I'm attempting to rename duplicate files in a table that is from an EDM system with 300,000 rows. The issue that I'm running into is that there are thousands of duplicate filenames in hundreds of folders, each with multiple versions of a file. I need to create unique filenames for import into a new system, so I am appending prior to the file extension -1, -2, -3, etc. based on the filename and folder location.
I want to append the initial instance of the filename and all of it's versions in the first folder as "-1", the second instance of a filename and it's versions in another folder as "-2". I have file ID's I can use as the sort order for issuance of the appending, but the order really does not matter. I've include an example of the current table result, along with the desired result nested into it.

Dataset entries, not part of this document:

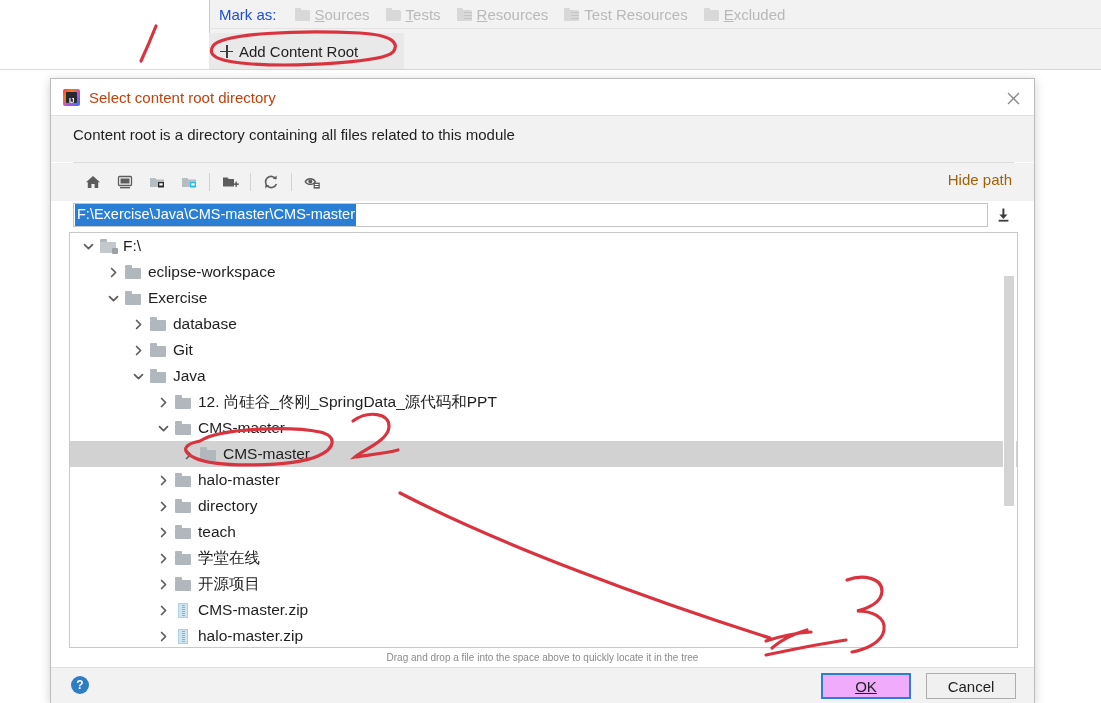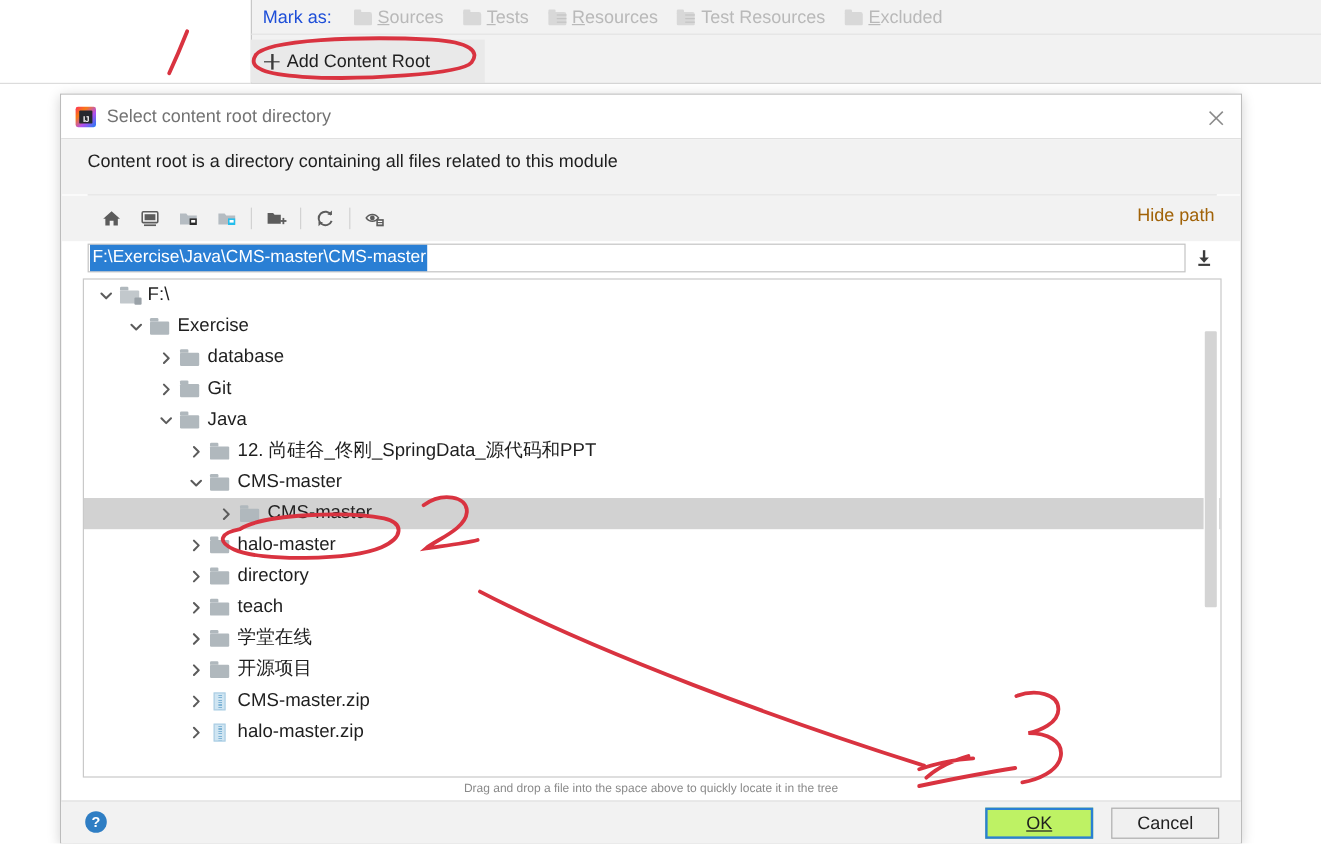--- a/index.html
+++ b/index.html
@@ -99,7 +99,7 @@
     display: flex; align-items: flex-end; justify-content: center;
     padding-bottom: 2px; box-sizing: border-box; letter-spacing: -0.5px;
   }
-  .title-text { font-size: 15px; color: #737373; }
+  .title-text { font-size: 15px; color: #c2410c; }
   .close-btn {
     position: absolute; right: 10px; top: 8px; width: 22px; height: 22px;
     display: flex; align-items: center; justify-content: center;

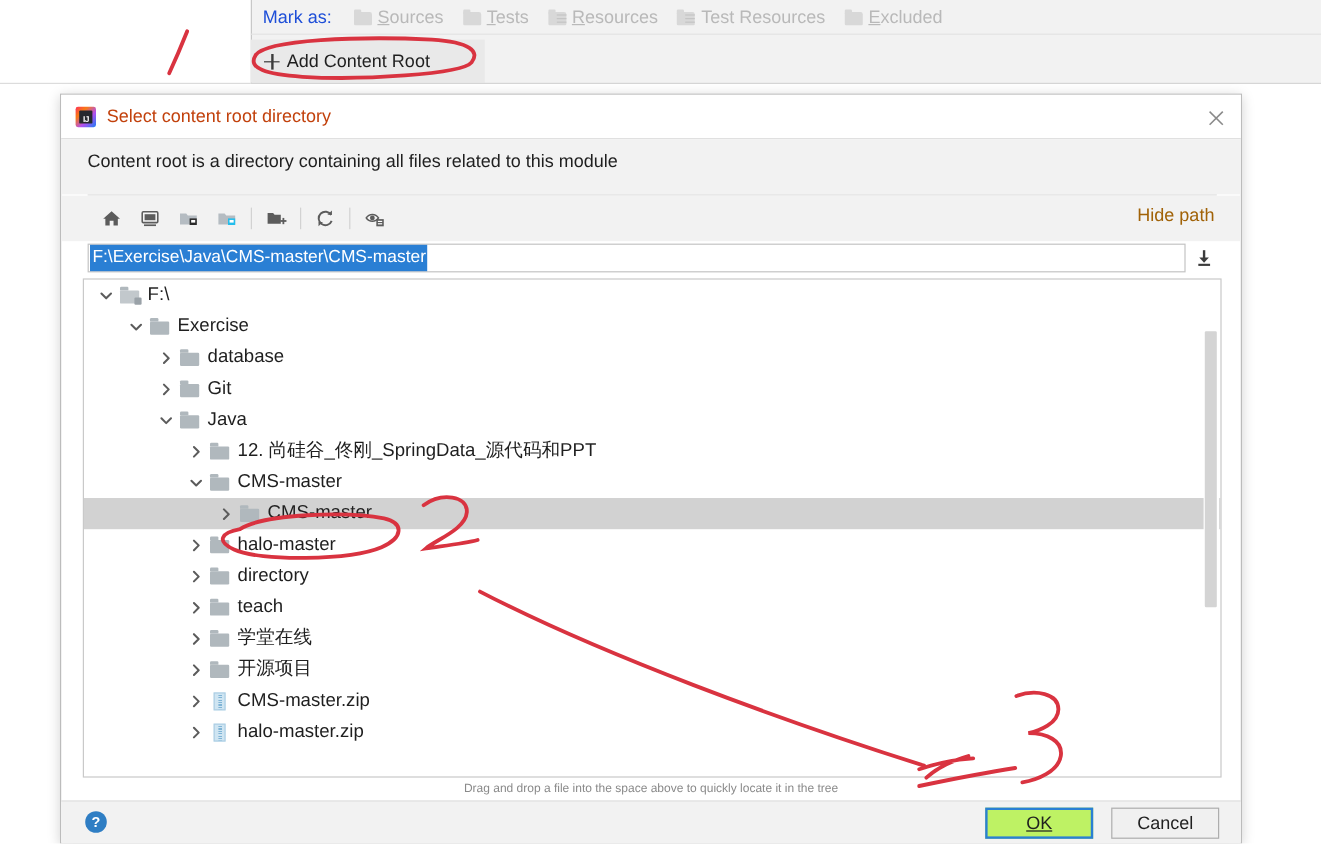--- a/index.html
+++ b/index.html
@@ -420,6 +420,18 @@
           <div class="trow" style="padding-left: 35px;">
             <span class="twist">
               <svg width="17" height="17" viewBox="0 0 17 17">
+                <path d="M6.6 4.5 L10.6 8.5 L6.6 12.5" fill="none" stroke="#5c5c5c" stroke-width="1.7" stroke-linecap="round" stroke-linejoin="round"></path>
+              </svg>
+            </span>
+            <span class="ficon">
+              <span class="tab"></span>
+              <span class="body"></span>
+            </span>
+            <span class="tlabel">eclipse-workspace</span>
+          </div>
+          <div class="trow" style="padding-left: 35px;">
+            <span class="twist">
+              <svg width="17" height="17" viewBox="0 0 17 17">
                 <path d="M4.5 6.6 L8.5 10.6 L12.5 6.6" fill="none" stroke="#5c5c5c" stroke-width="1.7" stroke-linecap="round" stroke-linejoin="round"></path>
               </svg>
             </span>

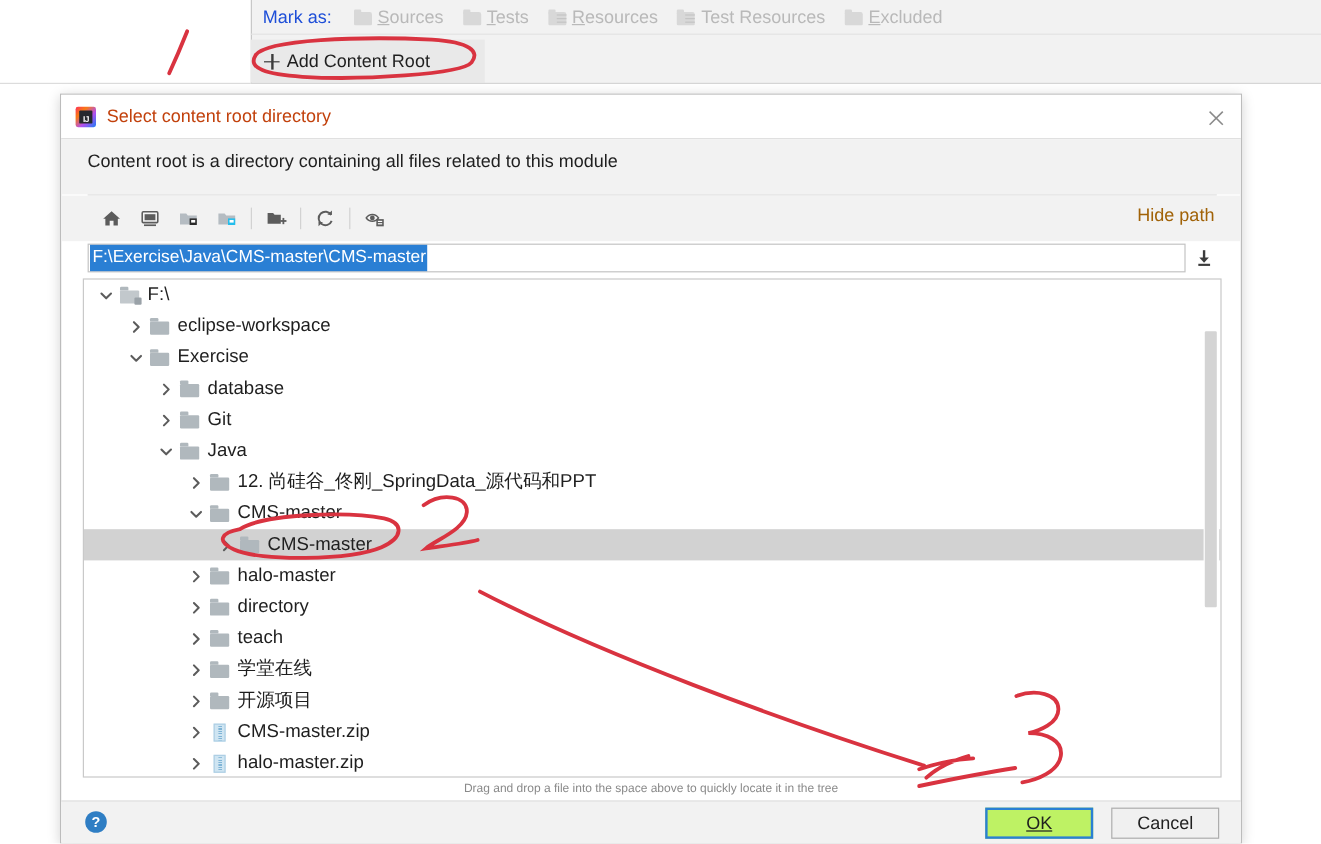--- a/index.html
+++ b/index.html
@@ -228,7 +228,7 @@
     display: flex; align-items: center; justify-content: center;
     background: #f0f0f0; border: 1px solid #adadad; box-sizing: border-box;
   }
-  .btn.ok { right: 123px; border: 2px solid #2a7fd4; background: #bef264; text-decoration: underline; }
+  .btn.ok { right: 123px; border: 2px solid #2a7fd4; background: #f0abfc; text-decoration: underline; }
   .btn.cancel { right: 18px; }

What I've come up with so far is:
With DuplicateFileName As
(
Select FolderID, FileName
, Row_Number() Over ( Partition By Filename Order By FolderID ) As Rnk
From NewFilename
)
Update NewFilename
Set FileModifier = Case
When Rnk > 1 Then '-' + Cast(Rnk As varchar(10))
Else ''
End
From NewFilename As T
Join DuplicateFileName As D
On D.FolderID = T.FolderID
Below is a sample of what I get for one filename. It's close, but I can't get it to append exactly like I need no matter what I try. I'm close, but just can't seem to get it perfect.
FolderID FileID FileName Version Current Desired
3506 16875 Gadget.XLSX 1 -1
3506 16876 Gadget.XLSX 2 -1
3506 16877 Gadget.DOCX 1 -1
3506 16878 Gadget.DOCX 2 -1
3522 17578 Gadget.XLSX 1 -3 -2
3522 17579 Gadget.DOCX 1 -3 -2
3525 17602 Gadget.XLSX 1 -4 -3
3525 17603 Gadget.DOCX 1 -4 -3
Instead of ROW_NUMBER() you needed to use DENSE_RANK() since the same file name in the same folder can have the same file modifier. And that CASE EXPRESSION was not needed. Consider the following
:
CREATE TABLE #NewFilename (FolderID int, FileID int, FileName varchar(40), Version int, FileModifier varchar(4) )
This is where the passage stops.